Am I right that you started your career living in Venice, and that you knew all the other artists?

After moving to Venice, Laddie Dill got us our first small studio on top of the building his studio was in. The other artists who had studios in the building were Ann Thornycroft, Tom Wudl, Bryan Hunt and Lynda Benglis. Within a couple of blocks there were many artist's studios. My interactions with them and their support led to meeting curators and I started to be included in group shows with many of them. One show I curated myself was at Southwestern College in Chula Vista: it included many of my neighbors and friends such as Laddie Dill, Chuck Arnoldi, Lynda Benglis, Ann Thornycroft and Tom Wudl.

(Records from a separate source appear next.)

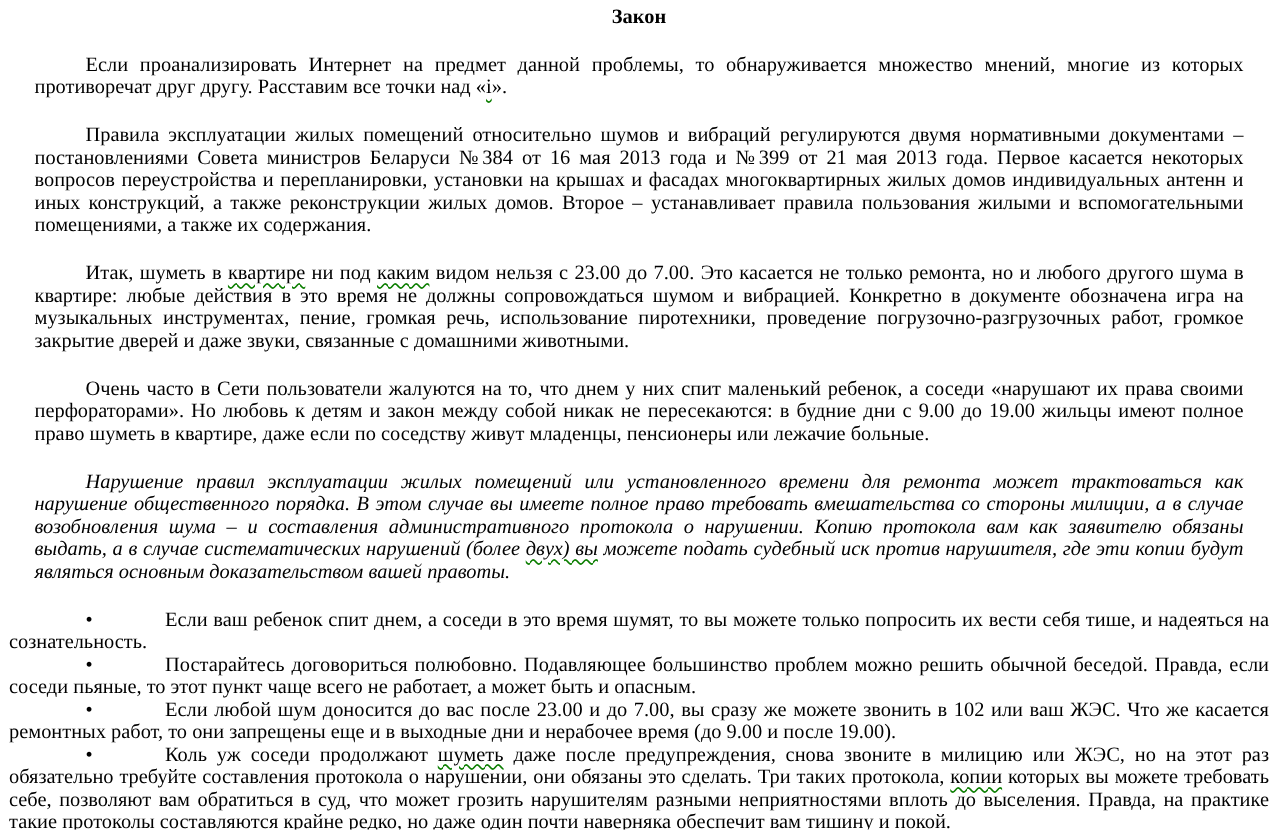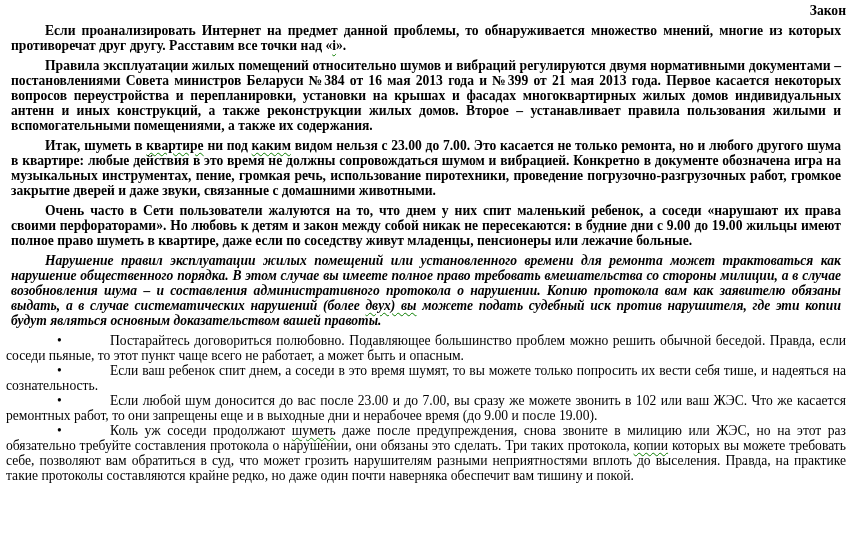--- a/index.html
+++ b/index.html
@@ -20,7 +20,7 @@
   }
   .h {
     font-weight: bold;
-    text-align: right;
+    text-align: center;
     margin: 0;
   }
   p.para {

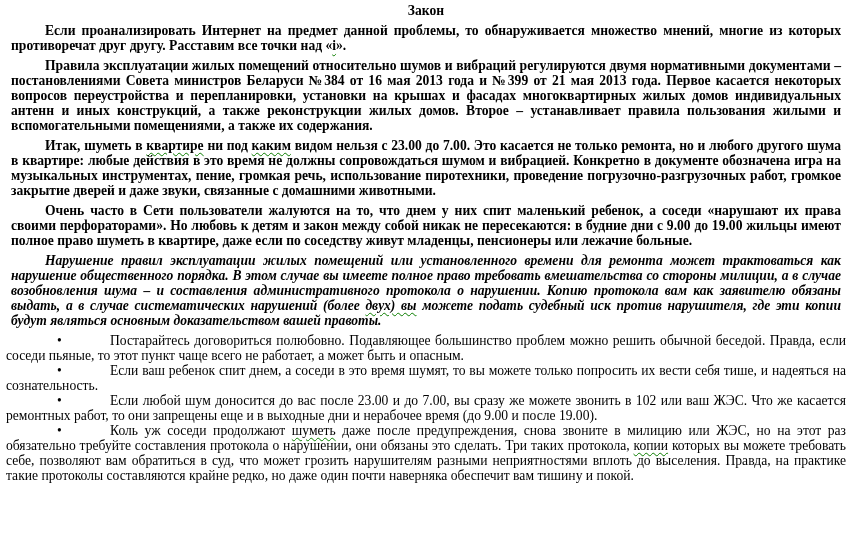--- a/index.html
+++ b/index.html
@@ -24,10 +24,9 @@
     margin: 0;
   }
   p.para {
-    margin: 5px;
+    margin: 17px;
     text-align: justify;
     text-indent: 34px;
-    font-weight: bold;
   }
   p.noindent { text-indent: 0; }
   .lawyer-note { font-style: italic; }

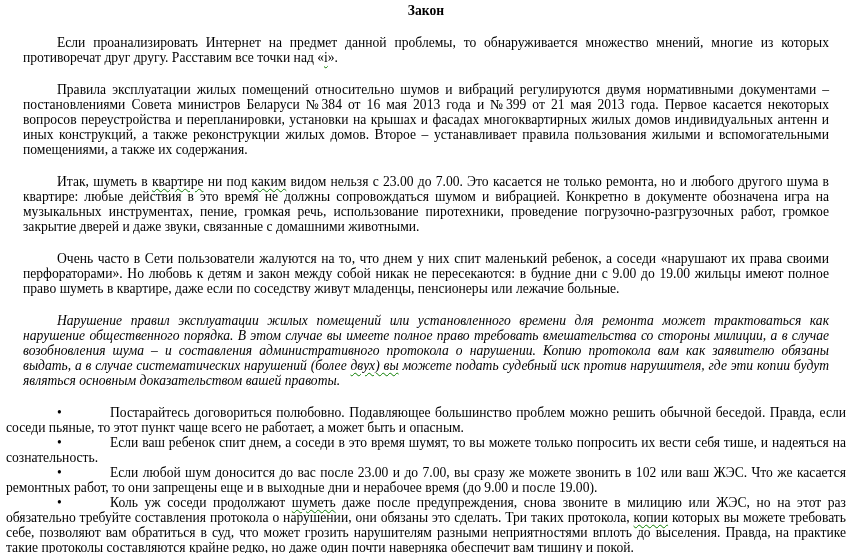--- a/index.html
+++ b/index.html
@@ -76,9 +76,9 @@
 
 
 
+  <div class="li"><span class="marker">•</span><span>Если ваш ребенок спит днем, а соседи в это время шумят, то вы можете только попросить их вести себя тише, и надеяться на сознательность.</span></div>
+
   <div class="li"><span class="marker">•</span><span>Постарайтесь договориться полюбовно. Подавляющее большинство проблем можно решить обычной беседой. Правда, если соседи пьяные, то этот пункт чаще всего не работает, а может быть и опасным.</span></div>
-
-  <div class="li"><span class="marker">•</span><span>Если ваш ребенок спит днем, а соседи в это время шумят, то вы можете только попросить их вести себя тише, и надеяться на сознательность.</span></div>
 
   <div class="li"><span class="marker">•</span><span>Если любой шум доносится до вас после 23.00 и до 7.00, вы сразу же можете звонить в 102 или ваш ЖЭС. Что же касается ремонтных работ, то они запрещены еще и в выходные дни и нерабочее время (до 9.00 и после 19.00).</span></div>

My wife and I had very little money during this time and she was pregnant with our first child when we first moved to Venice. My support system was the local Venice artists and also their art dealers and collectors who I would work for to support my wife and I. Being in Venice at that time, I also met and interacted with many of the New York artists passing thru or visiting other artists.

There were great openings and after-parties at the Grinstein's house in Brentwood that was like seeing every artist popular at the time I'd been reading about in art magazines. I was happy and very much inspired by all the artists, dealers, writers, movie starts, musicians, collectors, curators I met during that time. They were all very supportive of me and my artwork. It was the best of times in so many ways.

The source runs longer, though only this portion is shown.